Damn it. This meeting was so far sideways it was doing doughnuts.
“We’ve got to get out of here,” he said to Rebecca, urging her up.
“There’s no computer or files that I can see,” Levont informed him.
Of course there weren’t.
Brandt had Rebecca halfway up when the woman grabbed her hand. “Please, they are coming, but a moment only.”
* * *
Rebecca knew they needed to get the hell out of there, but she just couldn’t deny the woman’s dying request. Lowering herself back down to the floor, Rebecca cradled Nori’s head.
“Is she as glorious as prophesized?” the woman asked.
Picturing the laughing, giggling little girl, Rebecca was not necessarily lying. “Yes, she is.”
Nori squeezed her hand. “I have nothing else to share with you but my research.”
The woman coughed, moist and wet. It was a disturbing sound.
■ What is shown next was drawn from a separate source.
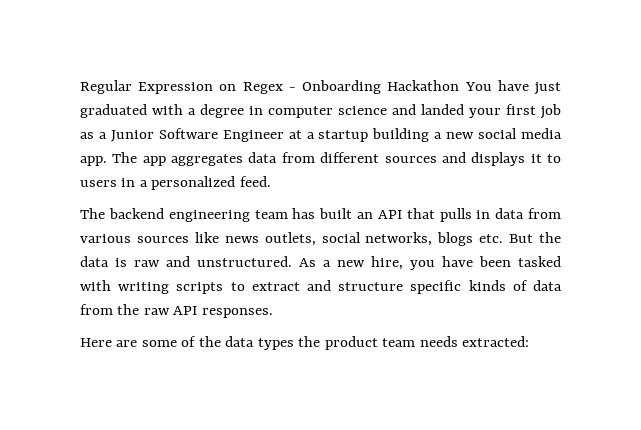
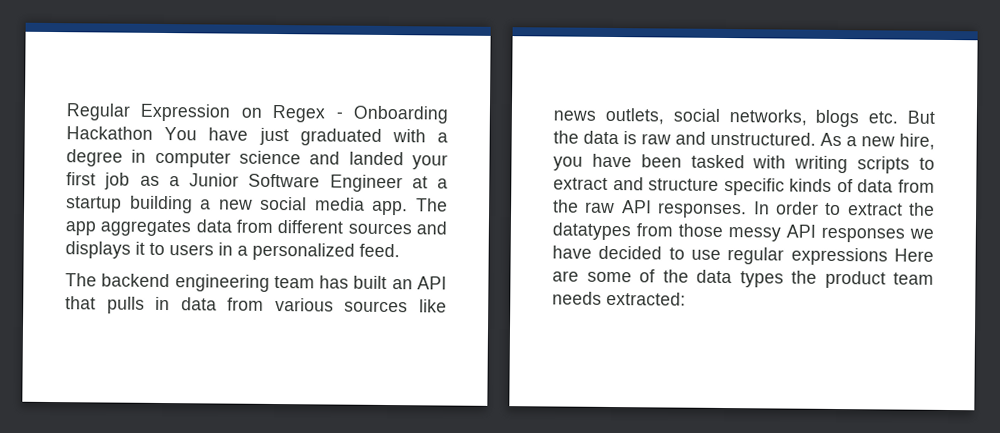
- As a new hire, you have been tasked with writing scripts to extract and structure specific kinds of data from the raw API responses.
- Here are some of the data types the product team needs extracted:
+ As a new hire, you have been tasked with writing scripts to extract and structure specific kinds of data from the raw API responses. In order to extract the datatypes from those messy API responses we have decided to use regular expressions Here are some of the data types the product team needs extracted:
A sound Rebecca had heard back under the caves of Rome. A sound that only ended in death.
“You will find it hidden with the people of the Eukaldunak.” Nori squeezed hard, although Rebecca wasn’t so sure she was conscious of it. “You know the place. You must study the monks—”
Rebecca held the woman as another coughing fit claimed her. When it was over, the woman sagged in Rebecca’s arms.
“Nori?” There was no response.
“Here they come,” Levont reported from the door. Brandt helped the point man move a large bookcase in front of the door.
Rebecca wiped blood off the woman’s cheek as her breathing turned shallow and rapid.
“Nori?” she whispered.
It was hard to imagine this woman, ashen and weak, was once a Disciple. Aunush’s mother no less. Then again, she did just kill her husband.
“Nori,” Rebecca repeated. “You fought them your whole life. You fought for
her
. You’ve got to give me more so I can protect Vakasa.”